The other day I wanted to find out how much it costs to rent an apartment in each city block.
When taking a quick look at available OpenStreetMap data, I was able to get the locations and boundaries of administrative regions, buildings and streets but not boundaries of each individual block within a city.
Simply plot the streets and convert them to polygons at intersections? It was not as straightforward as I thought it would be.
In this blog post, I'll talk about using QGIS software to explore and visualize LARGE maps and
provide a Python script (you don't need QGIS for this) for converting lines that represent streets to polygons that represent city blocks.
The script will use the polygonize
function from Shapely but you need to preprocess the OSM data first which is the secret sauce.
Throughout this post I will be using the GeoJSON format since it's easy to use with JavaScript maps libraries. I didn't know about GeoJSON before and I never looked at the spec and you don't have to either.
Mapzen Metro Extracts
Go to Mapzen Metro Extracts and search for the city of interest.

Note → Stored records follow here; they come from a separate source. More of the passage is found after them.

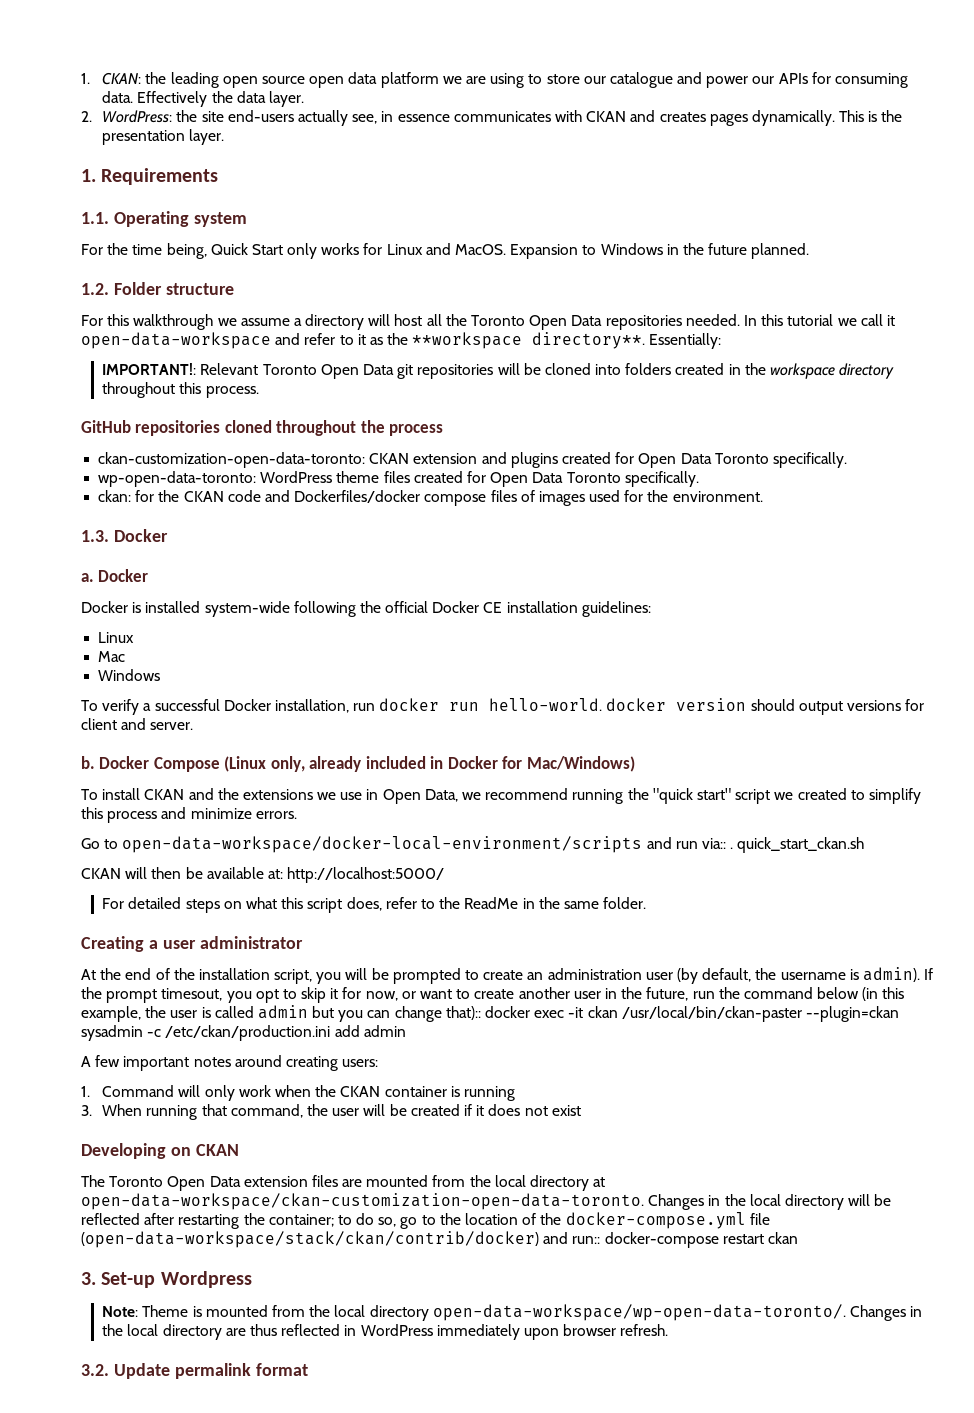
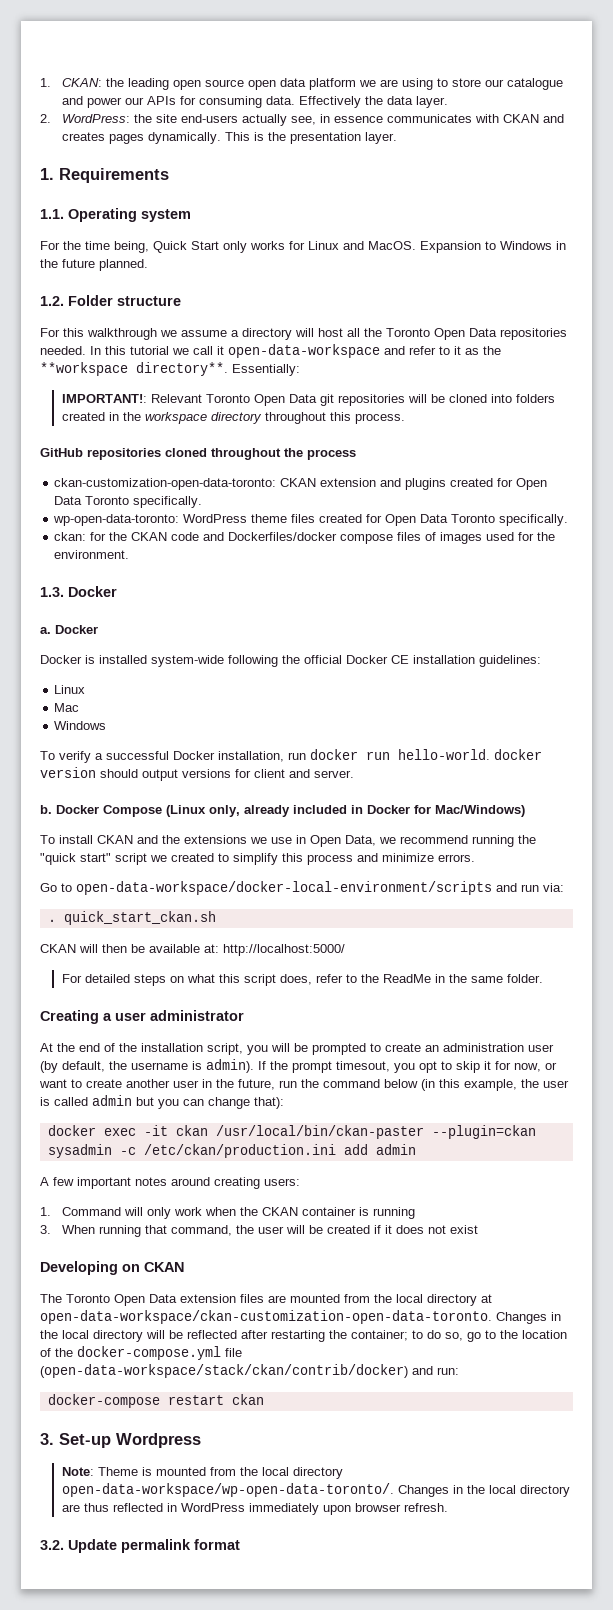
- Go to open-data-workspace/docker-local-environment/scripts and run via:: . quick_start_ckan.sh
+ Go to open-data-workspace/docker-local-environment/scripts and run via:
+ . quick_start_ckan.sh
- If the prompt timesout, you opt to skip it for now, or want to create another user in the future, run the command below (in this example, the user is called admin but you can change that):: docker exec -it ckan /usr/local/bin/ckan-paster --plugin=ckan sysadmin -c /etc/ckan/production.ini add admin
+ If the prompt timesout, you opt to skip it for now, or want to create another user in the future, run the command below (in this example, the user is called admin but you can change that):
+ docker exec -it ckan /usr/local/bin/ckan-paster --plugin=ckan sysadmin -c /etc/ckan/production.ini add admin
- Changes in the local directory will be reflected after restarting the container; to do so, go to the location of the docker-compose.yml file (open-data-workspace/stack/ckan/contrib/docker) and run:: docker-compose restart ckan
+ Changes in the local directory will be reflected after restarting the container; to do so, go to the location of the docker-compose.yml file (open-data-workspace/stack/ckan/contrib/docker) and run:
+ docker-compose restart ckan

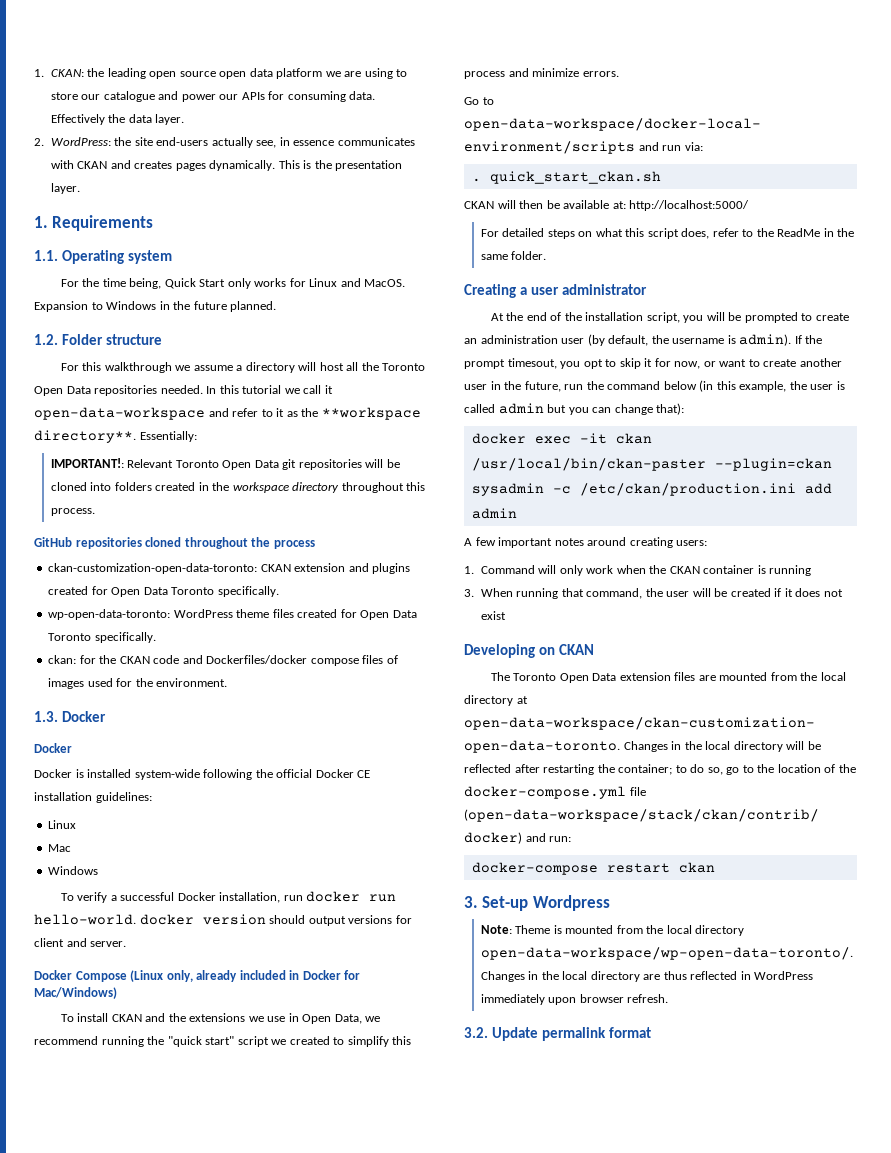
- a.
- b.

In my case, I'm using the data for Riga, Latvia
Download the dataset split by geometry type in GeoJSON format.
Extract the zip file. You will have three files.
riga_latvia_osm_line.geojson
riga_latvia_osm_point.geojson
riga_latvia_osm_polygon.geojson
The riga_latvia_osm_line.geojson
file is the one we are going to use.
QGIS
QGIS is an open source desktop software package for editing maps on your computer.
You don't strictly need it (you can skip this section and scroll down to the code).
In fact, I found about it at the end of my journey and was using geojson.io to visually see polygons in my browser. But geojson.io will struggle with any substantial amount of data so QGIS is much better suited for playing with this data.
Download and install QGIS desktop. It is cross-platform software.
Open file
Launch QGIS Desktop.
Create a new project with Project
-> New
.
Drag & drop the riga_latvia_osm_line.geojson
onto the blank canvas in QGIS.
That's way too many lines.
Filter lines
In the Layers Panel
, right click on the only layer that you have and choose Filter...
.
In the Query Builder
window, find highway
in the Fields
listbox and click on the All
button in the Values
section.
You will see all possible values for the field highway
.
We are going to filter out lines that are not roads and we are only going to use major roads and exclude pedestrian paths and service roads, etc.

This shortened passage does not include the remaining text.